Just over five years later, we are happily married with three wonderful children, and I’m the age in the title of a well-known Beatles’ song! Some might question the twenty-seven year age difference between us, but all I can say is that it works for us and we are a very happy and loving family.

When people find out I have three young children at my age, they say I’m either brave or stupid – possible even both, and I sometimes think that myself. Seriously though, I’m truly loving having the wonderful privilege and sacred responsibility of bringing up a family for the second time. Whilst having three children close together is not easy at times, I especially enjoy seeing the interactions between them (this is new for me as there are six years between my two older children).
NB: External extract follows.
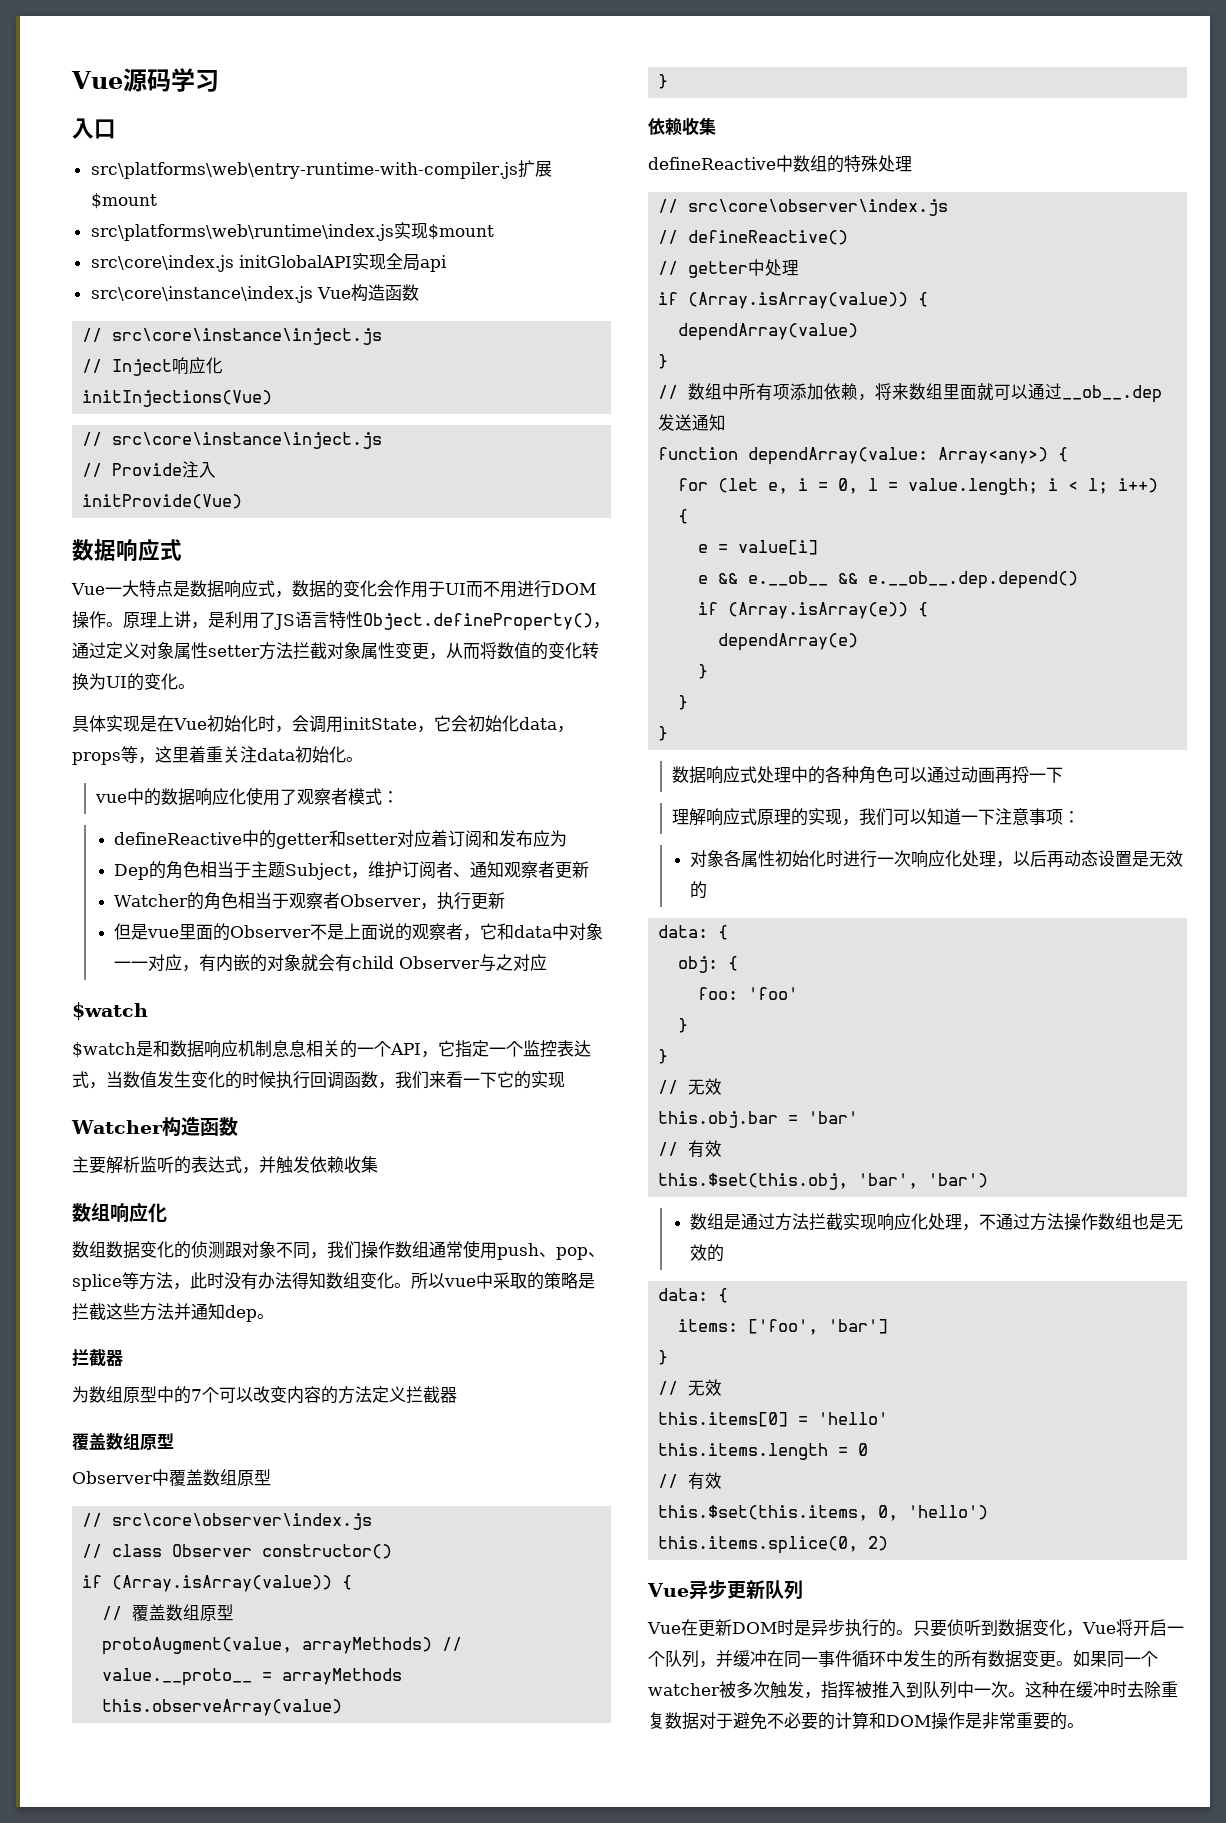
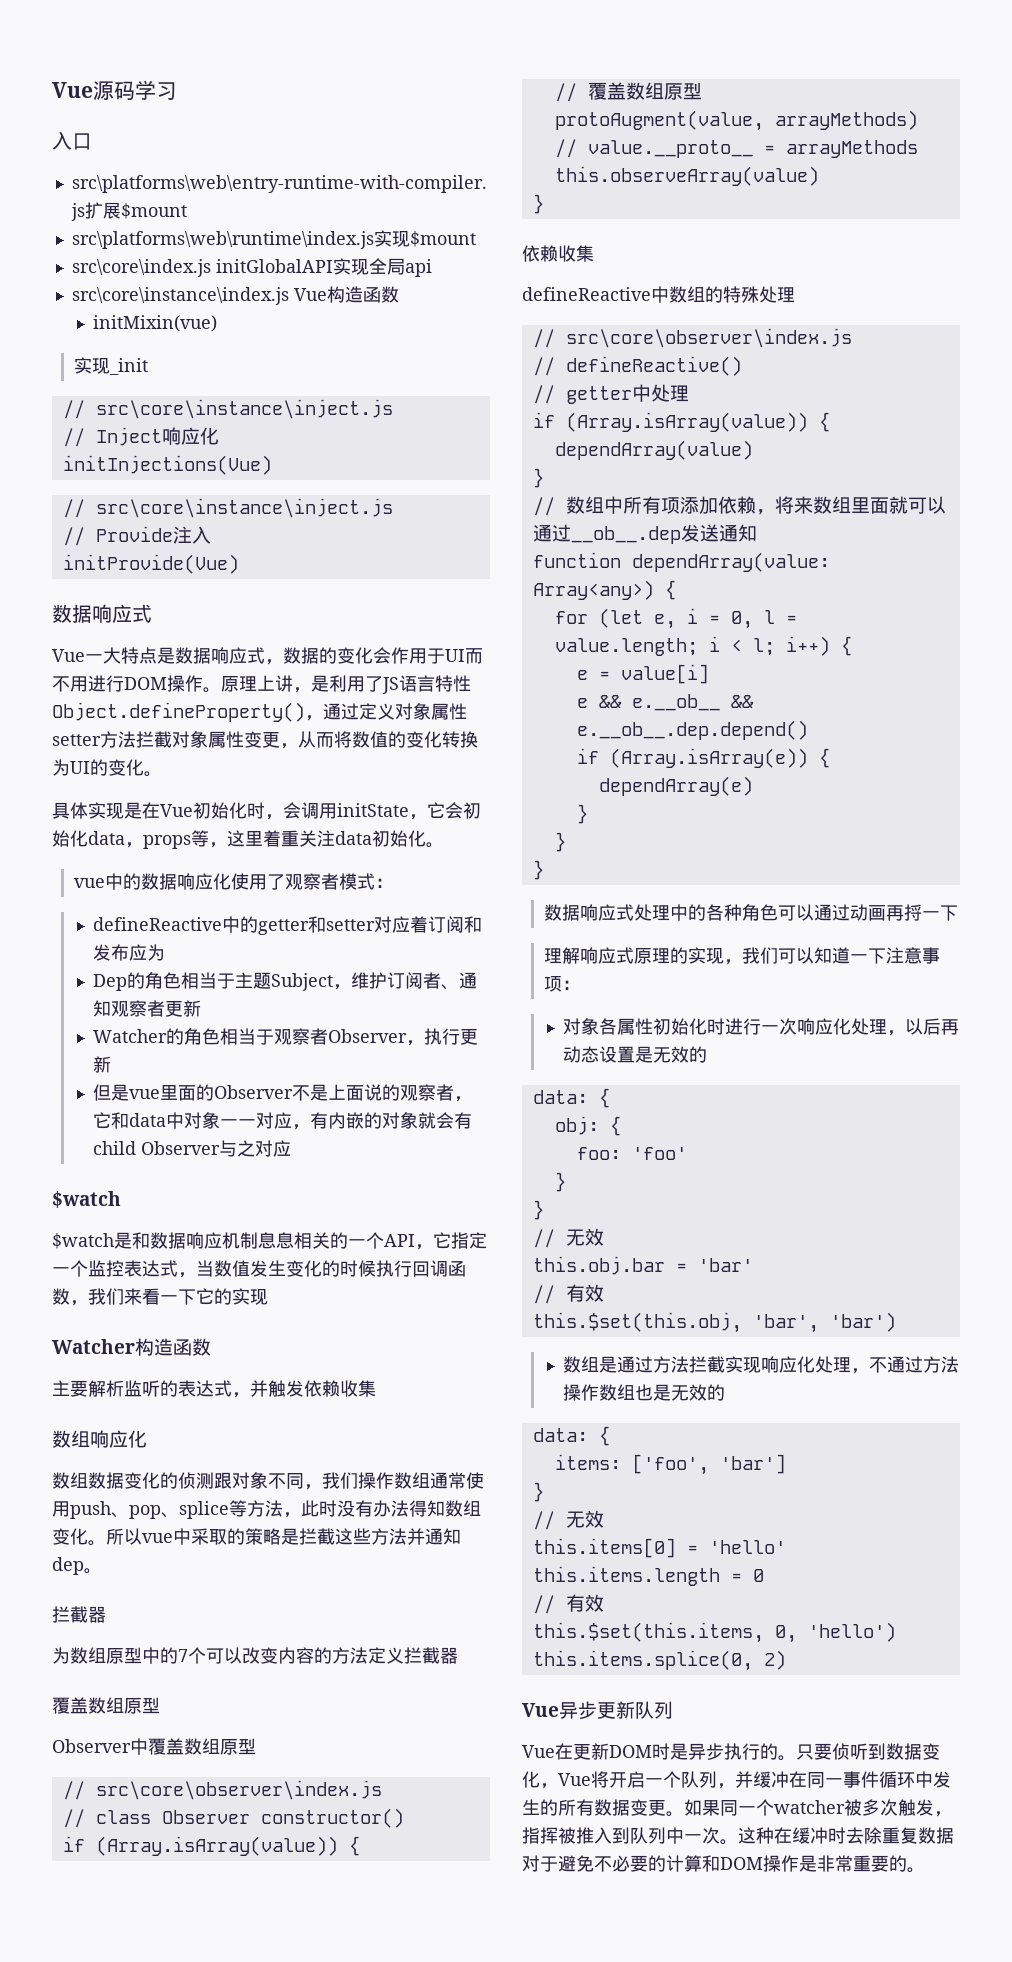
(419, 292) none -> [93,315,218,332] [73,357,148,375] // initMixin(vue) // 实现_init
It’s said that age is just a number and that you’re only as old as you feel, but clearly my age will increasingly be an issue as the years go by. Even though tomorrow is not guaranteed for anyone, statistically I won’t be around for as long as most parents could expect to be in the children’s future. On the other hand, people tell me I don’t look my age and I keep myself fit (mainly by healthy eating and running), and both my father and his father lived in relatively good health until their late 80s.

I remind myself regularly it’s the quality of the time I spend with my family that’s important for their personal development and formative years, and I’m making a special effort to live in the present and make the most of every moment; although I sometimes wonder how they will react when they’re old enough to realise I’m older than most other fathers. I’m certainly not going to have a ‘normal’ (if there is such a thing) retirement.

They say that inside every man is a nine-year-old boy constantly trying to get out, and that’s probably true, but I like to think my ‘advanced’ years have given me a measure of life experience and wisdom I didn’t have the first time around. Having said that, nothing really prepares you to be a parent, and so even second time around I’m realistic (and hopefully humble) enough to recognise I’m still learning and don’t have all the answers. Mind you, if you want an expert on wiping bums and changing nappies – I’m your man!